Same fxtenatcle as CTO of ImageRights? If that is the case my follow up question is did you actually move everything out of AWS? Or did you just take the same Netflix approach like Open Connect for the 95th billing + unmetered & peering with ISPs to reduce.

FpUser · on Feb 19, 2022

So you basically saying that no matter what one should always stick to Amazon. I have my own experience that tells exactly the opposite. To each their own. We do not have to agree.

ckdarby · on Feb 19, 2022

>So you basically saying that no matter what one should always stick to Amazon.

What I am saying is given the list of exceptions I gave the business should run/colocate their gear if they're in the exception list or those components that fall in the exception list should be moved out.

>I have my own experience that tells exactly the opposite.

You begin using AWS for your first day ever and on that day it has a tri AZ outage for S3. In this example the experience with AWS has been terrible. Zooming out though over 5 years it wouldn't look like a terrible experience at all considering outages are limited and honestly not that frequent.

FpUser · on Feb 19, 2022

>"You begin using AWS for your first day ever"

I am not talking about outages here. Bad things can happen. More like a price.

BossingAround · on Feb 19, 2022

I don't read that as arrogant. The full statement is:

> If the business can't afford to have downtime then they should be paying for enterprise support.

It's simply stating that it's either cheaper for business to have downtime, or it's cheaper to pay for premium support. Each business owner evaluates which is it for them.

If you absolutely can't afford downtime, chances are premium support will be cheaper.

jqgatsby · on Feb 19, 2022

@fxtentacle, I was curious which private search engine this is for. Is the system you are describing ImageRights.com?

fxtentacle · on Feb 19, 2022

No, ImageRights is much more requests and mostly images. Also, at ImageRights I don't have management above me that I would need to convince :)

This one is text-only and used by influencers and brands to check which newspapers report about their events. As I said, it's internally used by a few partner companies who buy the API from my client and sell news alerts to their clients.

BTW, I'm hoping to one day build something similar as an open source search engine where people pay for the data generation and then effectively run their own ad-free Google clone, but so far interest has been _very_ low:

https://news.ycombinator.com/item?id=30374611 (1 upvote)

https://news.ycombinator.com/item?id=30361385 (5 upvotes)

EDIT: Out of curiosity I just checked and found my intuition wrong. The ImageRights API averages 316rps = 819mio requests per month.

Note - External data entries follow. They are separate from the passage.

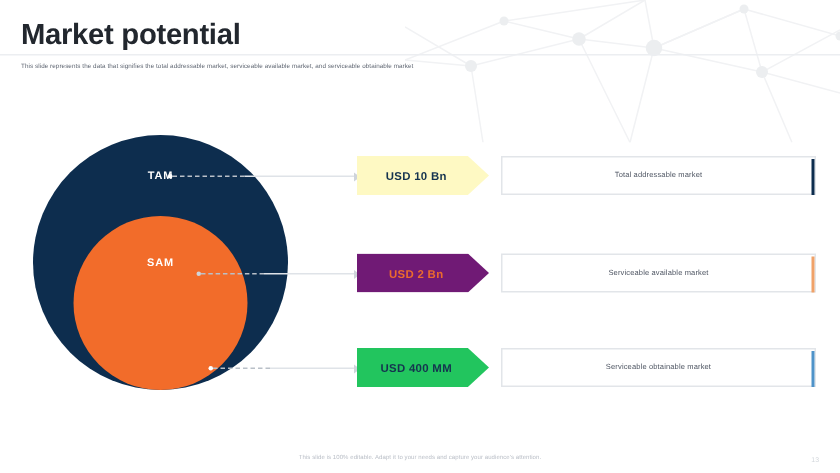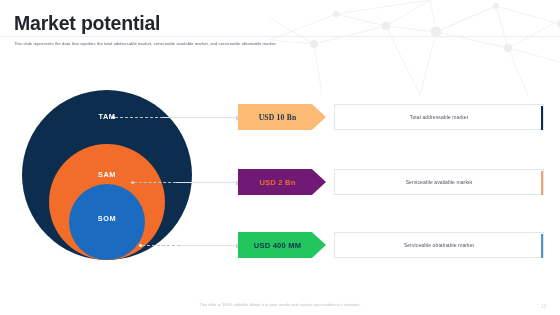--- a/index.html
+++ b/index.html
@@ -188,7 +188,7 @@
     padding-right: 9px;
   }
 
-  .banner-tam { background: #fdba74; color: #15334f; font-family: Liberation Serif, serif; }
+  .banner-tam { background: #fef9c3; color: #15334f; }
   .banner-sam { background: #701a75; color: #ec6b2d; }
   .banner-som { background: #22c55e; color: #15334f; }
 

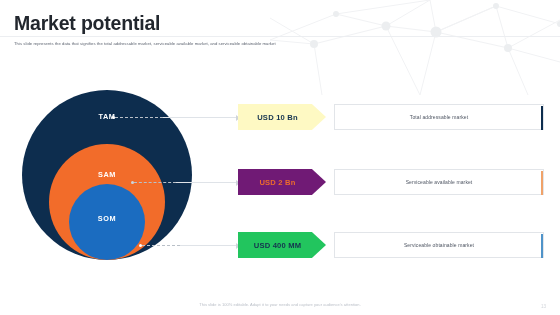--- a/index.html
+++ b/index.html
@@ -293,9 +293,6 @@
     <div class="circle circle-sam">
       <span class="circle-label label-sam">SAM</span>
     </div>
-    <div class="circle circle-som">
-      <span class="circle-label label-som">SOM</span>
-    </div>
   </div>
 
   <div class="connector conn-1">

So it's not that much bigger.

mmcnl · on Feb 19, 2022

If you rely on public cloud infrastructure, you should understand both the advantages and disadvantages. Seems like your company forgot about the disadvantages.

briandilley · on Feb 19, 2022

What i read here was "Cloud is hard, so I took on even more responsibility"

fxtentacle · on Feb 19, 2022

What you should read is: At the monthly spend of a mid-sized company, it is impossible to get phone support from any public cloud provider.

ddorian43 · on Feb 19, 2022

What are you using for aws alternatives? Example for S3?

ckdarby · on Feb 19, 2022

>What are you using for aws alternatives? Example for S3?

Not OP but they're probably using Rook/Minio

fxtentacle · on Feb 19, 2022

docker + self-developed image management + CEPH

flyinglizard · on Feb 19, 2022

Care to share uptime metrics on AWS vs your own servers?

fxtentacle · on Feb 19, 2022

That wouldn't be much help because the AWS and Heroku metrics are always green, no matter what. If you can't push updates to production, they count that as a developer-only outage and do not deduct it from their reported uptime.

For me, the most important metric would be time that me and my team spent fixing issues. And that went down significantly. After a year of everyone feeling burned out, now people can take extended vacations again.

One big issue for example was the connectivity between EC2 servers degrading, so that instead of the usual 1gbit/s they would only get 10mbit/s. It's not quite an outage, but it makes things painfully slow and that sluggishness is visible for end users. Getting reliable network speeds is much easier if all the servers are in the same physical room.